Like most supposed ‘overnight’ sensations, there were many years of gigging and gut-busting to get here, but now he has, fame has seemed to come quicker than expected. “I never wanted to be niche and cool; I just wanted to write songs I could believe in. And I want to play them to as many people as I can.”
Good job too, as ticket sales in his home town on the first day alone equated to a staggering 10% of the population of Newcastle paying their hard-earned cash to watch him this year. “It’s absolutely daft. We thought it’d be a couple of years to get here, maybe three. It’s great; it’s nuts, it’s exciting. I am so scared,” he laughs. Nervous too about the album reaction, he is similarly honest. “I always go, ‘I don’t give a fuck what people say’, but I do. I act like I don’t give a fuck, but I do.

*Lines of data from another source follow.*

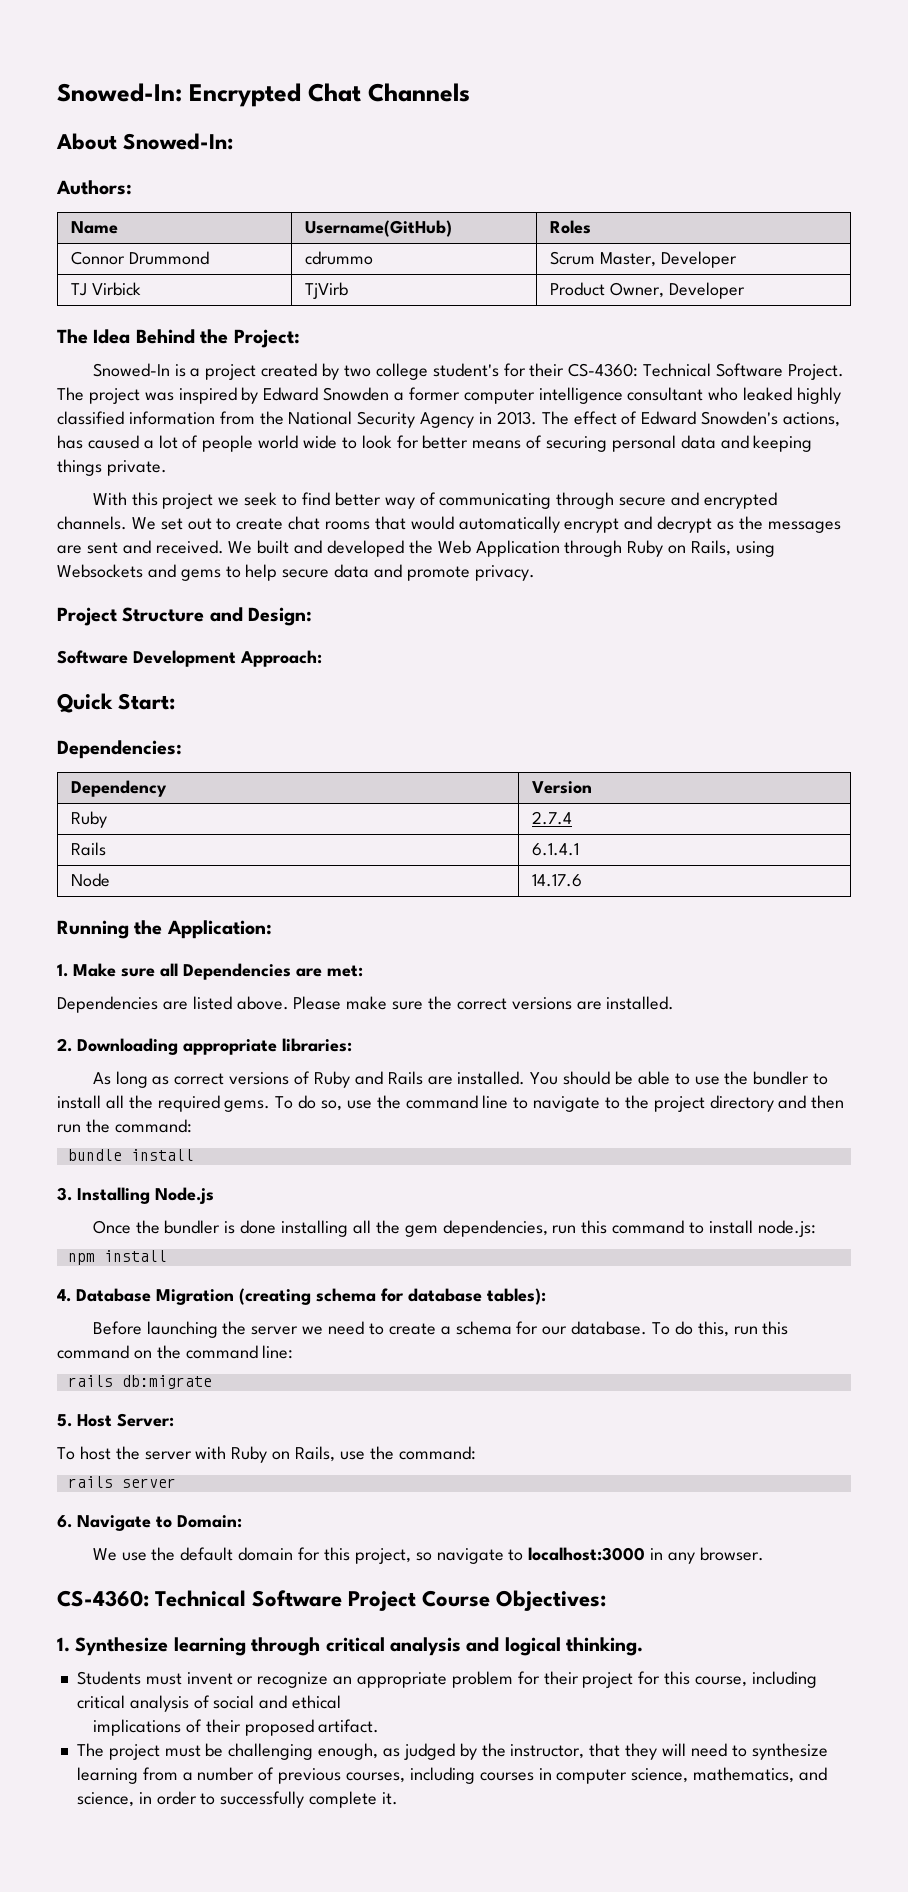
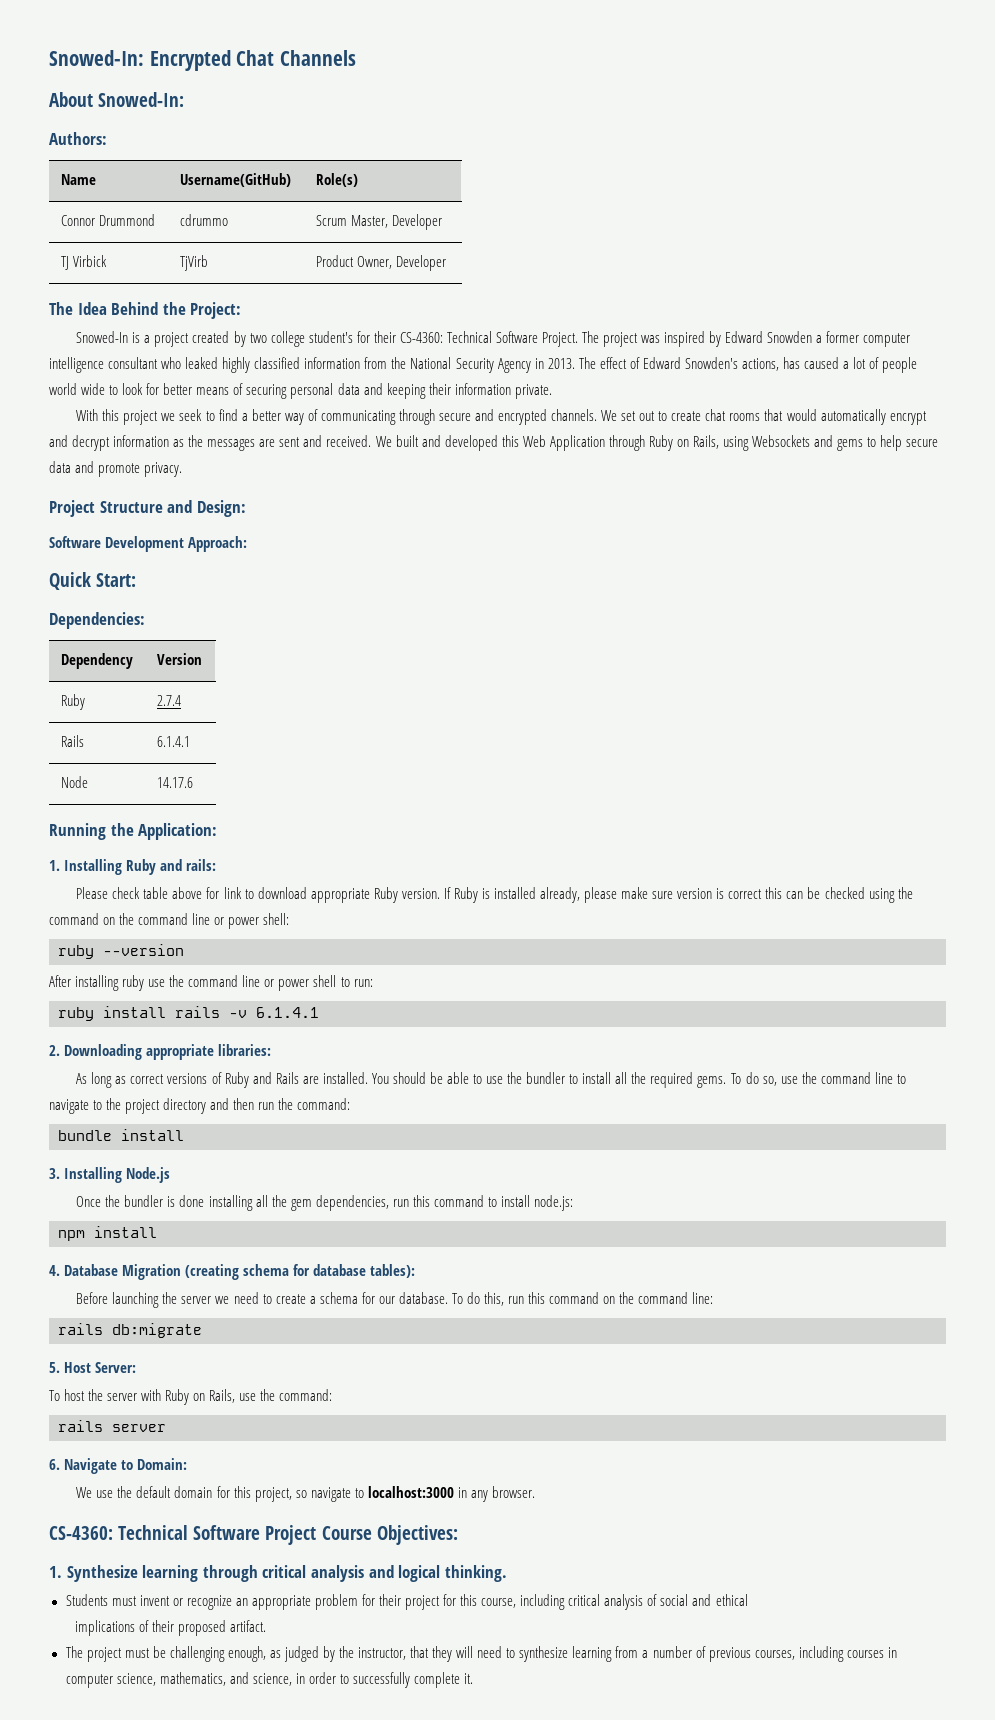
- Name | Username(GitHub) | Roles
+ Name | Username(GitHub) | Role(s)
- The effect of Edward Snowden's actions, has caused a lot of people world wide to look for better means of securing personal data and keeping things private.
+ The effect of Edward Snowden's actions, has caused a lot of people world wide to look for better means of securing personal data and keeping their information private.
- With this project we seek to find better way of communicating through secure and encrypted channels.
+ With this project we seek to find a better way of communicating through secure and encrypted channels.
- We set out to create chat rooms that would automatically encrypt and decrypt as the messages are sent and received.
+ We set out to create chat rooms that would automatically encrypt and decrypt information as the messages are sent and received.
- We built and developed the Web Application through Ruby on Rails, using Websockets and gems to help secure data and promote privacy.
+ We built and developed this Web Application through Ruby on Rails, using Websockets and gems to help secure data and promote privacy.
- 1. Make sure all Dependencies are met:
- Dependencies are listed above. Please make sure the correct versions are installed.
+ 1. Installing Ruby and rails:
+ Please check table above for link to download appropriate Ruby version. If Ruby is installed already, please make sure version is correct this can be checked using the command on the command line or power shell:
+ ruby --version
+ After installing ruby use the command line or power shell to run:
+ ruby install rails -v 6.1.4.1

I just want it just to be received well. I’m like any artist, I want to be liked, and I want to be seen as relatively credible. I want to be like one of my heroes.”
After our interview, we walk with Sam round North Shields as he introduces us to the local sights and environment that have shaped his world. Everywhere we go, he is asked the same questions with concern etched on the faces of those asking. “How are you doing? How’s the voice?” He is told that by one pub punter that he must be famous now, as he was playing in Next. There is genuine warmth, which turns into hilarious double takes and hushed conversations from starstruck onlookers as we venture up the coast to sample his favourite ice cream parlour (official Dork rating – 5-star, total banger). Sam is in his element throughout, a man at ease with the world.
“Leave fast or stay forever?” he asks rhetorically at one point. “I chose to stay.” And why not. It’s his town, after all.
Taken from the August issue of Dork. Sam Fender’s debut album ‘Hypersonic Missiles’ is out 13th September.